Cet arbre est de moyenne grandeur ; il pousse de son pied plusieurs tiges droites, rameuses, couvertes d'une écorce mince, unie, pliante, flexible, brune en-dehors, blanche en-dedans ; son bois est blanc, facîle à rompre ; ses feuilles sont placées alternativement, grandes, larges, pointues, lisses, d'un beau verd, ayant en-dessous plusieurs nervures roussâtres ; ses feuilles sont attachées à des queues longues de deux ou trois doigts.

Ses rameaux portent deux fois l'année en leurs sommités des bouquets composés de plusieurs petites têtes ou boutons de couleur brune roussâtre ; ces boutons s'épanouissent en des fleurs à cinq pétales, disposées en rose, grandes, belles, d'un rouge pâle, tirant sur l'incarnat, sans odeur et sans goût ; cette fleur est soutenue par un calice à cinq feuilles, qui tombent à mesure que la fleurs s'épanouit : au milieu de cette fleur il y a une espèce de houppe composée d'un grand nombre d'étamines ou filets jaunes dans leur base, et d'un rouge purpurin dans leur partie supérieure ; chacune de ces étamines est terminée par un petit corps oblong, blanchâtre, sillonné et rempli d'une poussière blanche : le centre de la houppe est occupé par un petit embryon qui est attaché fortement à un pédicule fait en soucoupe, et échancré légèrement en cinq parties ; ce pédicule sert de second calice à la fleur à la place du premier qui est tombé : cet embryon est couvert de poils fins, jaunâtres, et surmonté d'une manière de petite trompe fendue en deux lèvres en sa partie supérieure.

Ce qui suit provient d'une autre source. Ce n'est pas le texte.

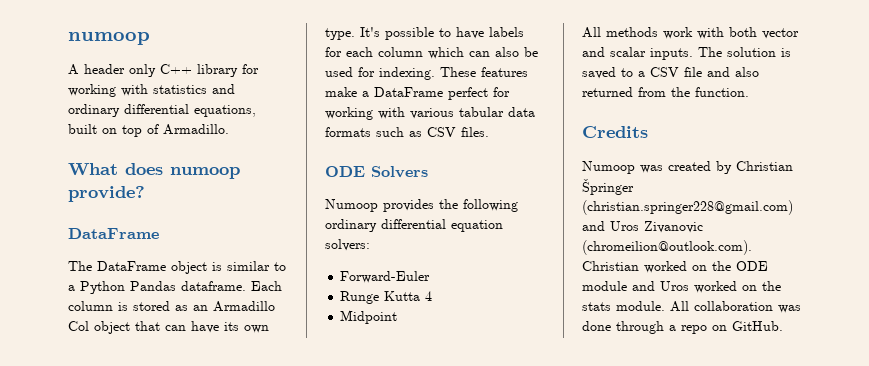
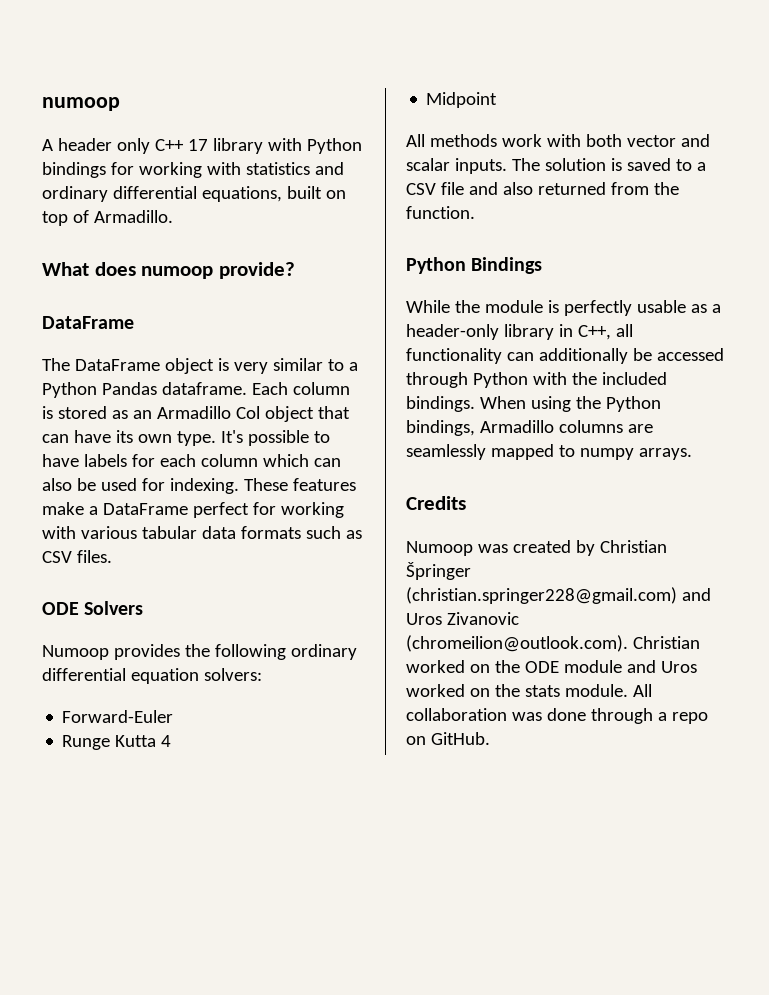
- A header only C++ library for working with statistics and ordinary differential equations, built on top of Armadillo.
+ A header only C++ 17 library with Python bindings for working with statistics and ordinary differential equations, built on top of Armadillo.
- The DataFrame object is similar to a Python Pandas dataframe.
+ The DataFrame object is very similar to a Python Pandas dataframe.
+ Python Bindings
+ While the module is perfectly usable as a header-only library in C++, all functionality can additionally be accessed through Python with the included bindings. When using the Python bindings, Armadillo columns are seamlessly mapped to numpy arrays.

L'embryon en croissant devient une gousse ou un fruit oblong ou ovale, pointu à son extrémité, aplati sur les côtés, ayant à-peu-près la figure d'un mirobolan, long d'un doigt et demi ou de deux doigts, de couleur tannée, composé de deux gousses, hérissées de pointes d'un rouge foncé, moins piquantes que celles de la châtaigne, de la grosseur d'une grosse amande verte.

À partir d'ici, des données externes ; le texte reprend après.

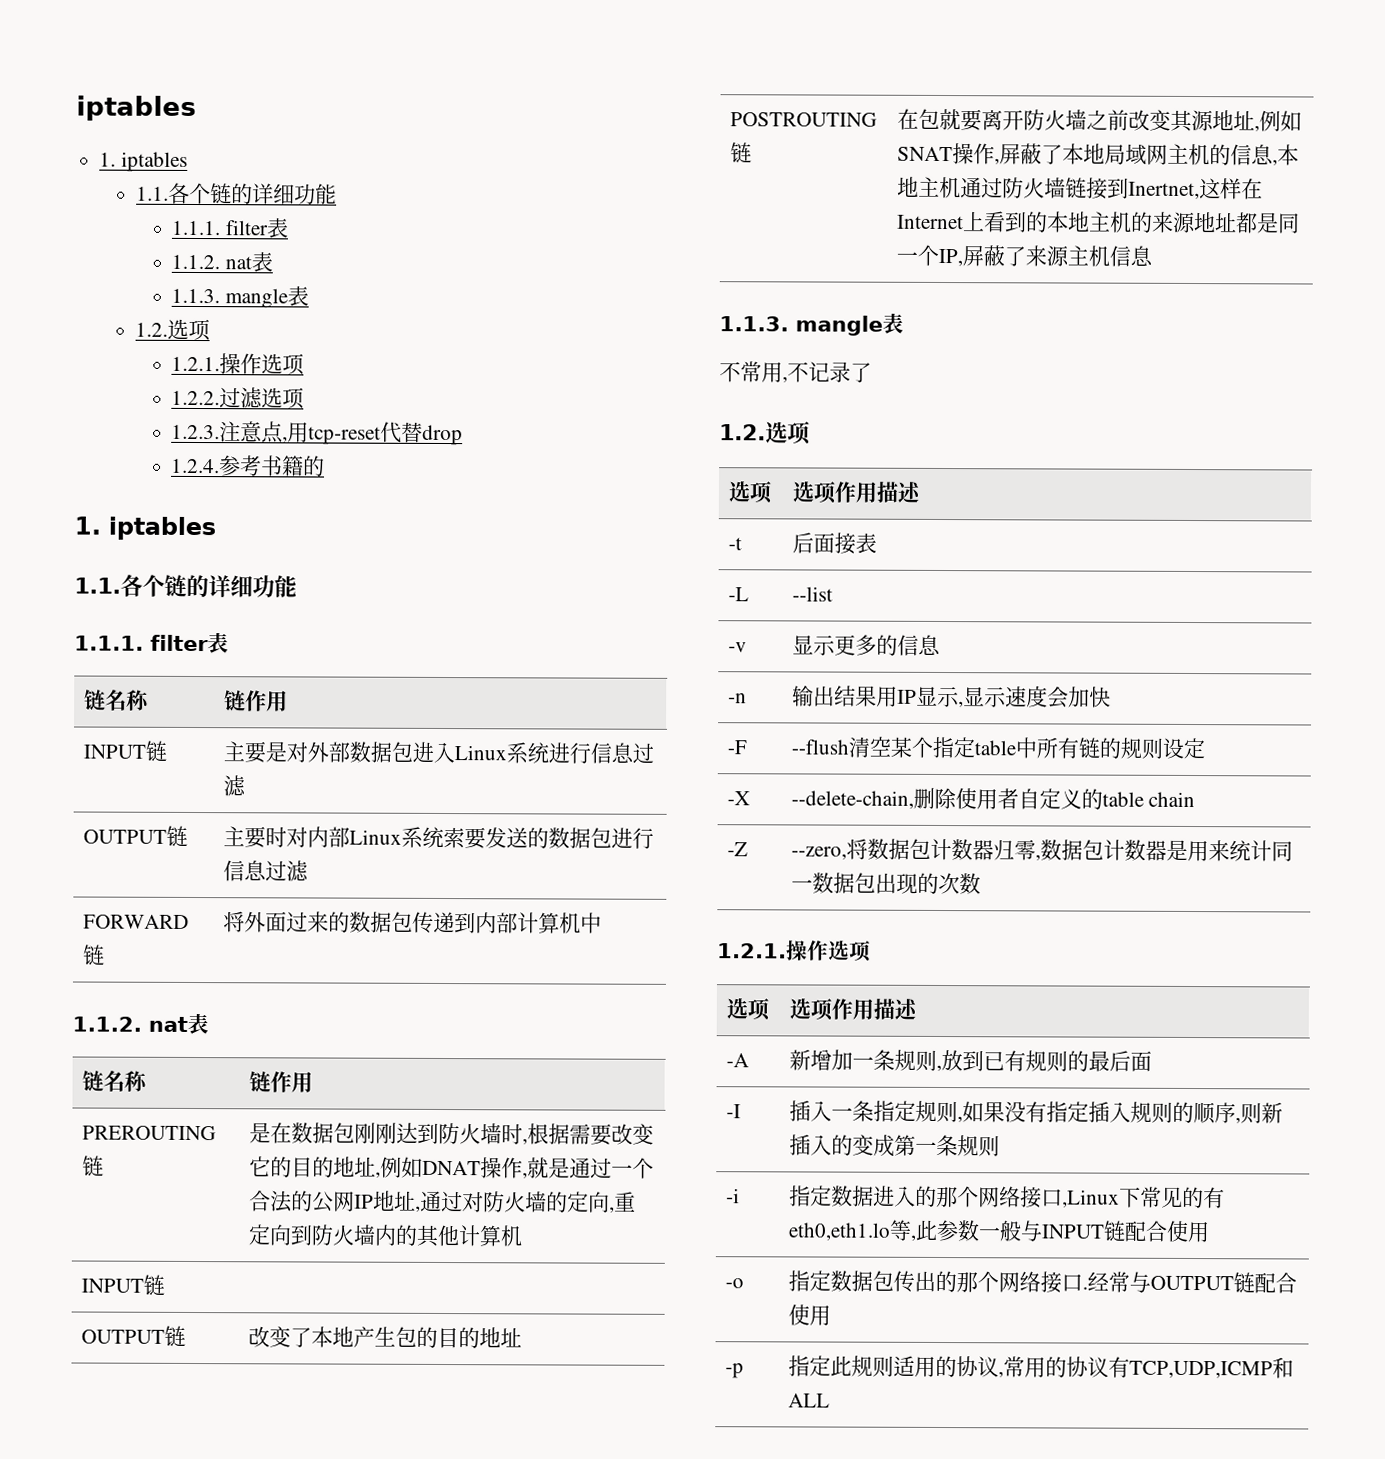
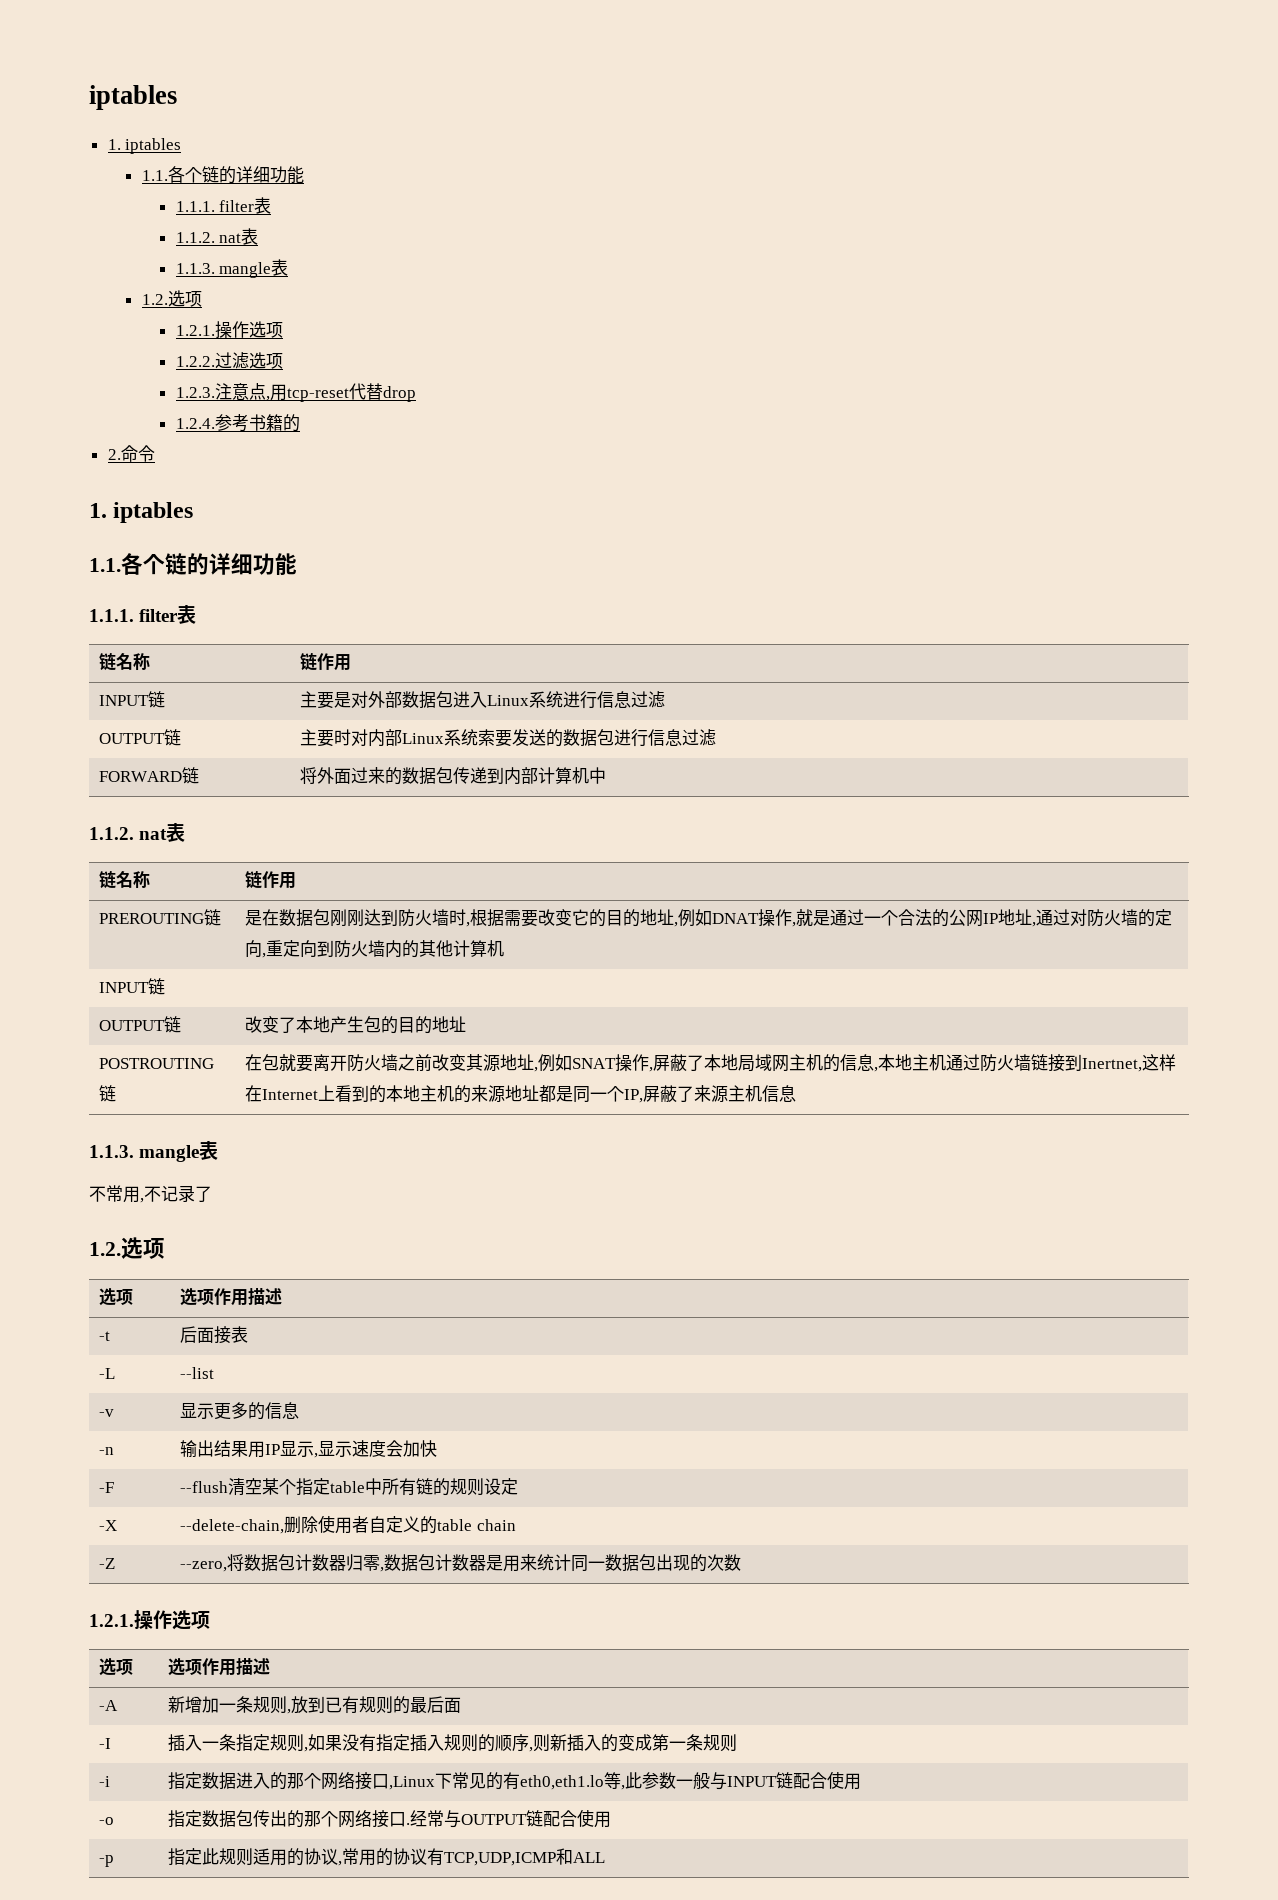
+ 2.命令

Ce fruit en mûrissant devient rougeâtre, et il s'ouvre à la pointe en deux parties qui renferment environ soixante grains ou semences partagées en deux rangs ; ces grains sont de la grosseur d'un petit grain de raisin, de figure pyramidale, attachés et rangés les uns contre les autres par de petites queues à une pellicule mince, lisse et luisante, qui est étendue dans toute la cavité de chacune de ces gousses ; ces mêmes grains sont couverts d'une matière humide, très-adhérente aux doigts lorsqu'on y touche avec le plus de précaution, d'un beau rouge, d'une odeur assez forte ; la semence séparée de cette matière rouge est dure, de couleur blanchâtre, tirant sur celle de la corne. Cet arbre croit en abondance dans la nouvelle Espagne et dans le Brésil.

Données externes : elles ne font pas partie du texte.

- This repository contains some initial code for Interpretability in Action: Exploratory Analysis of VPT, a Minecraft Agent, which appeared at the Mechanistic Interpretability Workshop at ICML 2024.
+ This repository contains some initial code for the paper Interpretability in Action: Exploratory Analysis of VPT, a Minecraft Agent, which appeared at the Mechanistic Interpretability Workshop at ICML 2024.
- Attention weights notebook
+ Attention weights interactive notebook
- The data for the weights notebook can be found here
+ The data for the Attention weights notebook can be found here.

Les sauvages de l'Amérique le cultivent même avec grand soin, à cause des utilités qu'ils en retirent. Il sert à orner leur jardin, et le devant de leurs cases ou habitations. Ils emploient son écorce pour faire des cordages ; ils mettent de ses feuilles tendres dans leurs sauces, pour leur donner du goût et leur communiquer une couleur de safran. Ils tirent une couleur rouge des graines qu'ils délaient dans l'huîle de carapa, et s'en peignent le corps ou le visage, surtout dans les jours de réjouissance.

Les Européens qui habitent le Brésil et les îles Antilles font par art de la même graine une pâte qui est d'usage en teinture, et qu'on nomme pareillement rocou. Voyez ROCOU, Teinture. (D.J.)

ROCOU, ou ROUCOU ou ROCOURT, (Teinturier) pâte seche ou extrait qu'on a tiré, soit par infusion, soit par macération des graines contenues dans la gousse de l'arbre, nommé pareillement rocou, et qu'on a décrit dans l'article qui précède. La pâte seche dont nous parlons vient d'Amérique, et est une des couleurs que fournit le petit teint.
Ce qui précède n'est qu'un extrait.